After midnight, Cheryse Williams began pushing in the labor and delivery department at North Central Baptist Hospital. Less than an hour later — at 12:53 a.m. — she gave birth to a baby boy. Khario Deyvan Moore weighed 6 pounds, 9 ounces and measured 19 inches.

As night became morning, Williams couldn’t sleep. She was unable to stop marveling at her son.

Nine hours earlier, San Antonio hospital leaders had issued an ominous letter, begging residents to help reduce transmission of the coronavirus. They described hanging on the edge of a precipice: With more than 1,100 people hospitalized with COVID-19 across the city as of Wednesday, this surge was on pace to become worse than the one that pummeled San Antonio over the summer. If area hospitals became overrun with patients, they warned, medical care would suffer.

On ExpressNews.com: Birth in the time of coronavirus

It was amid that chaos that Williams, a first-time mother, and her partner, Martel Moore, drove to the hospital on New Year’s Eve. It made Williams all the more thankful for a healthy delivery.

“It was still a beautiful experience,” Williams, a 25-year-old interior designer, said by phone. “It’s not the ideal way that everyone plans it to be. But it’s not the worst thing in the world because the reward was much more appreciated.”

Throughout her pregnancy, Williams had to move through the world with caution. By the time she found out she was pregnant, the pandemic was already in full swing, and it colored every step along the way.

Williams “social distanced the whole nine months.” There were no baby showers, no visits from friends and extended family members. To keep herself safe, she worked from home and saw few people other than her parents, who were frequently tested for the virus.

“A lot of things did not go as you dream,” Williams said. “Things were weird. It just felt out of place.”

Such precautions became ever more urgent as evidence emerged that pregnant women were at higher risk of suffering severe complications from COVID-19 and problems with their pregnancies.

On ExpressNews.com: San Antonio’s first baby of the year born 25 seconds after midnight

Before her prenatal visits, Williams underwent temperature checks and symptom screenings. The only appointments Moore was allowed to attend were the few that involved ultrasounds, a rule that made him feel “involved from a distance,” Williams said.

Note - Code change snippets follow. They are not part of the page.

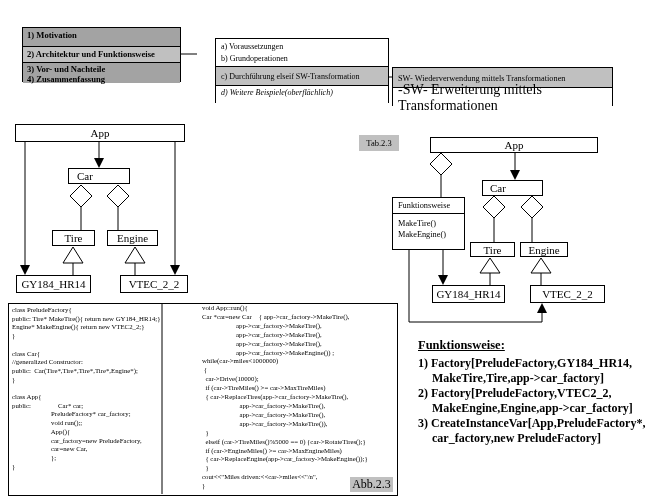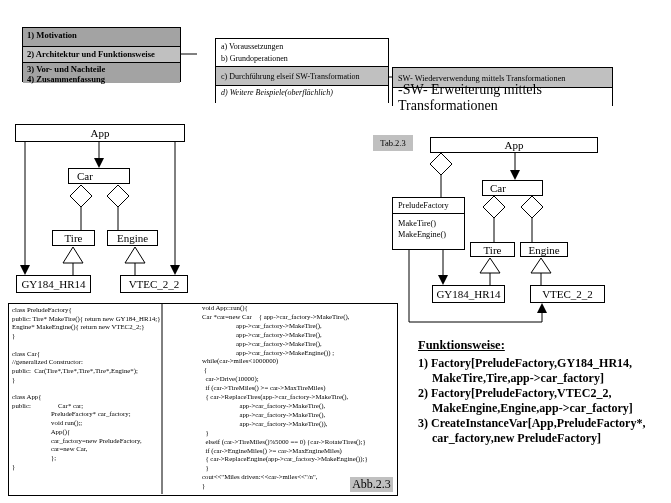--- a/index.html
+++ b/index.html
@@ -129,7 +129,7 @@
     <span>VTEC_2_2</span>
   </div>
 
-  <div class="graytag" style="left:373px;top:135px;width:40px;height:16px;">
+  <div class="graytag" style="left:359px;top:135px;width:40px;height:16px;">
     <span>Tab.2.3</span>
   </div>
   <div class="nodebox" style="left:430px;top:137px;width:168px;height:16px;">

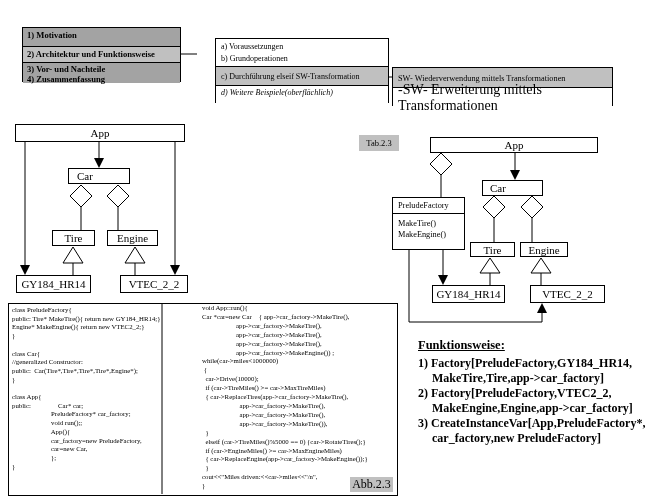--- a/index.html
+++ b/index.html
@@ -136,7 +136,7 @@
     <span>App</span>
   </div>
   <div class="factorybox" style="left:392px;top:197px;width:73px;height:53px;">
-    <div class="title">PreludeFactory</div>
+    <div class="title">Funktionsweise</div>
     <div class="methods">
       <div>MakeTire()</div>
       <div>MakeEngine()</div>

As the pandemic dragged on, Williams’ research on where to give birth had to account for COVID-19 precautions and protocols. She eventually landed on North Central Baptist, which delivers a high volume of babies each year. She felt comfortable with the hospital’s physical layout and its process for separating expectant mothers from other patients.

During the pandemic, many hospitals restricted visitation, typically allowing just one or two people in to support laboring mothers. In rare cases, fathers were not allowed inside hospitals at all, instead observing births through windows or over video calls.

In Williams’ case, she was allowed one support person: Moore. When they arrived at the hospital around 8 a.m. Thursday, several hours after her water broke, both were tested for the virus. Moore manned the camera, holding a phone up so Williams’ mother and sister could observe the delivery.

On ExpressNews.com: Birth on demand: An investigation of cesarean rates along the Texas border

Williams had wanted her mother to be at her side.

“It was hard. She’s on FaceTime, trying to see what’s going on. It is upsetting, I’m not even going to lie,” Williams said. “I do wish she was there. But she was still there in spirit, and at least on a screen.”

Shortly after the delivery, Williams heard applause from the hallway. She figured hospital staff was celebrating another birth. She was shocked when they told her she had delivered San Antonio’s first baby of the new year, nearly an hour after 2021 began. In 2019 and 2020, the city’s first baby of the year was born at the stroke of midnight.

Although it was scary to give birth under such circumstances, Williams encouraged other expecting parents to not let themselves become consumed by discouragement or fear.

In the end, she said, it was all worth it.